**Your assignment:** Restate the listing below word for word. No picture belongs in the result.

**Excerpted records:**

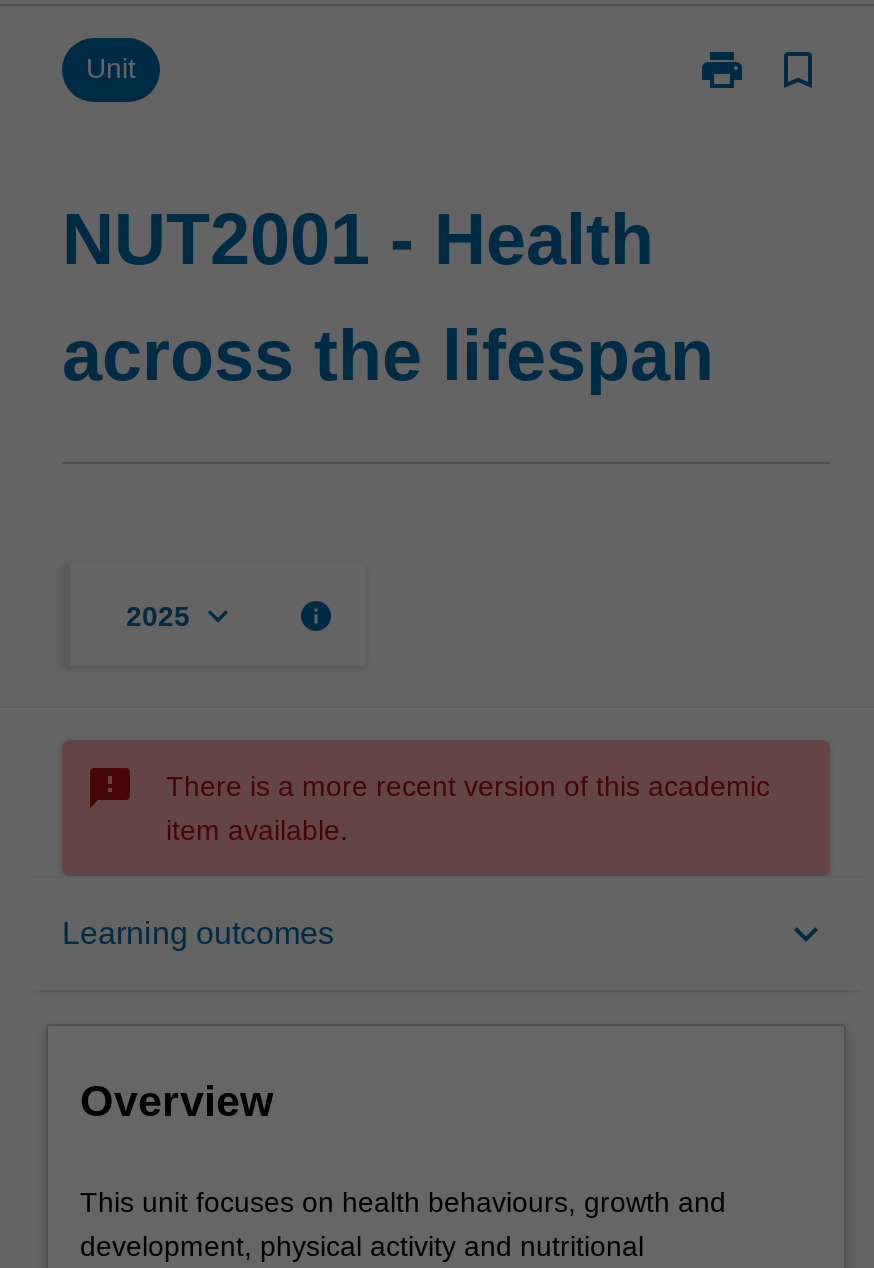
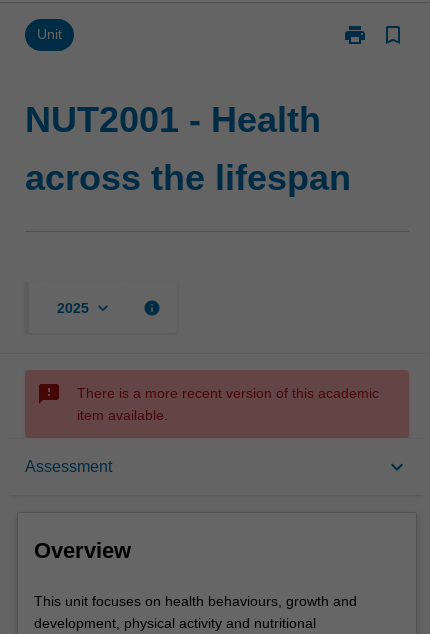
- Learning outcomes
+ Assessment
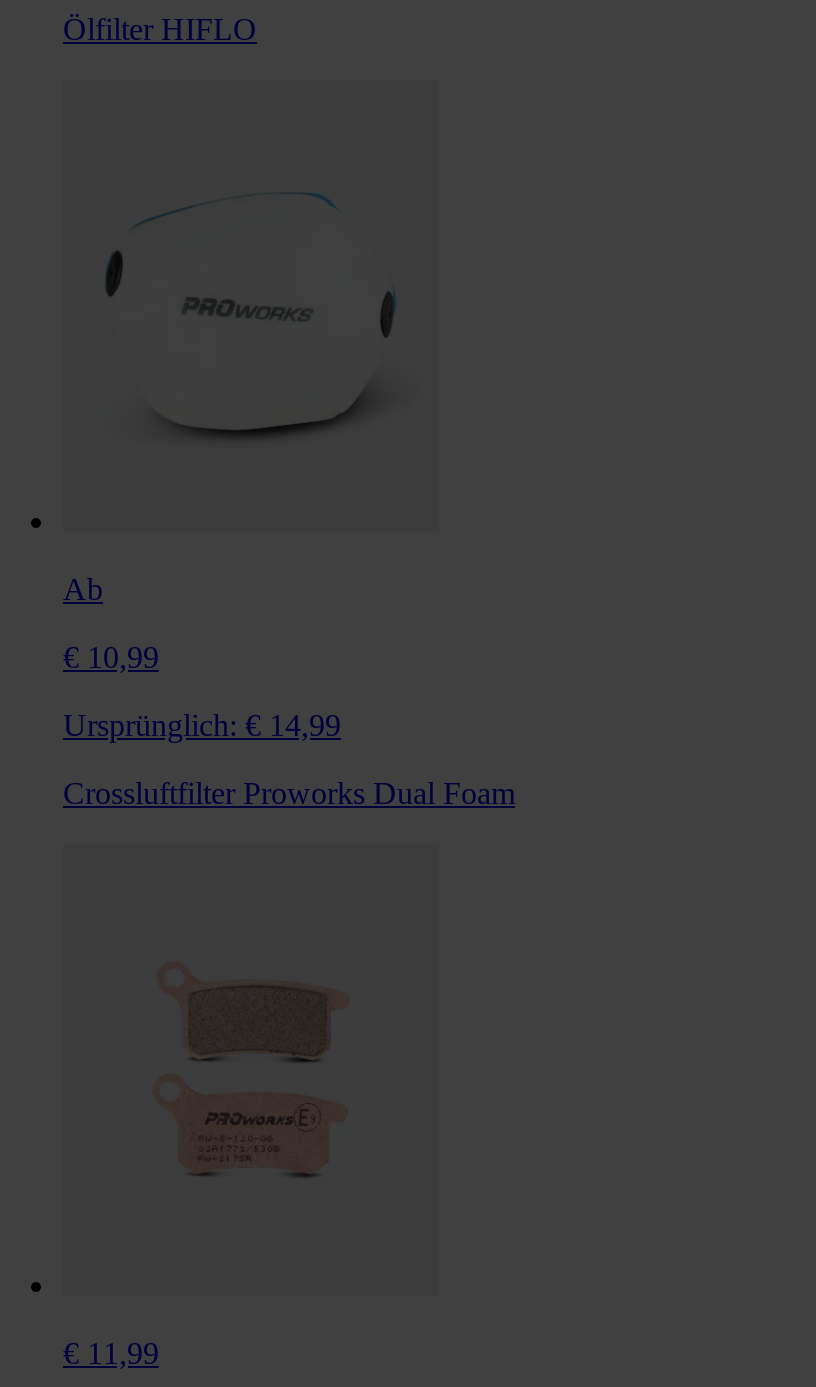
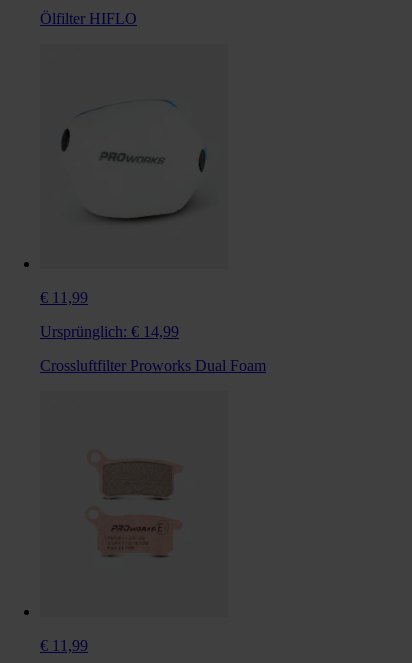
- Ab
- € 10,99
+ € 11,99
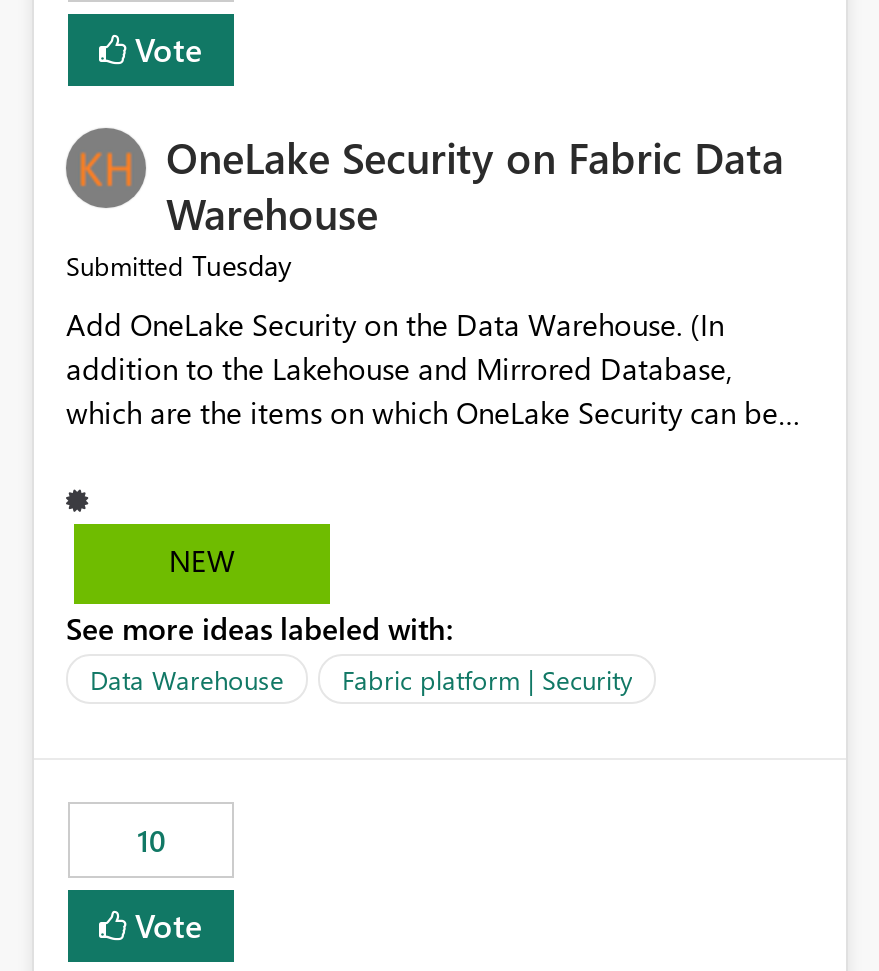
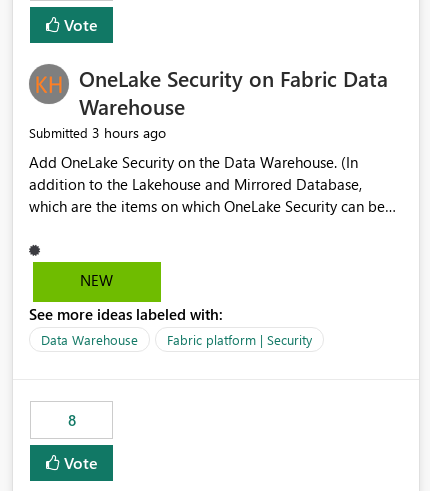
- Submitted Tuesday
+ Submitted 3 hours ago

- 10
+ 8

**Written reply:**
- Learning outcomes
+ Assessment
- Ab
- € 10,99
+ € 11,99
- Submitted Tuesday
+ Submitted 3 hours ago

- 10
+ 8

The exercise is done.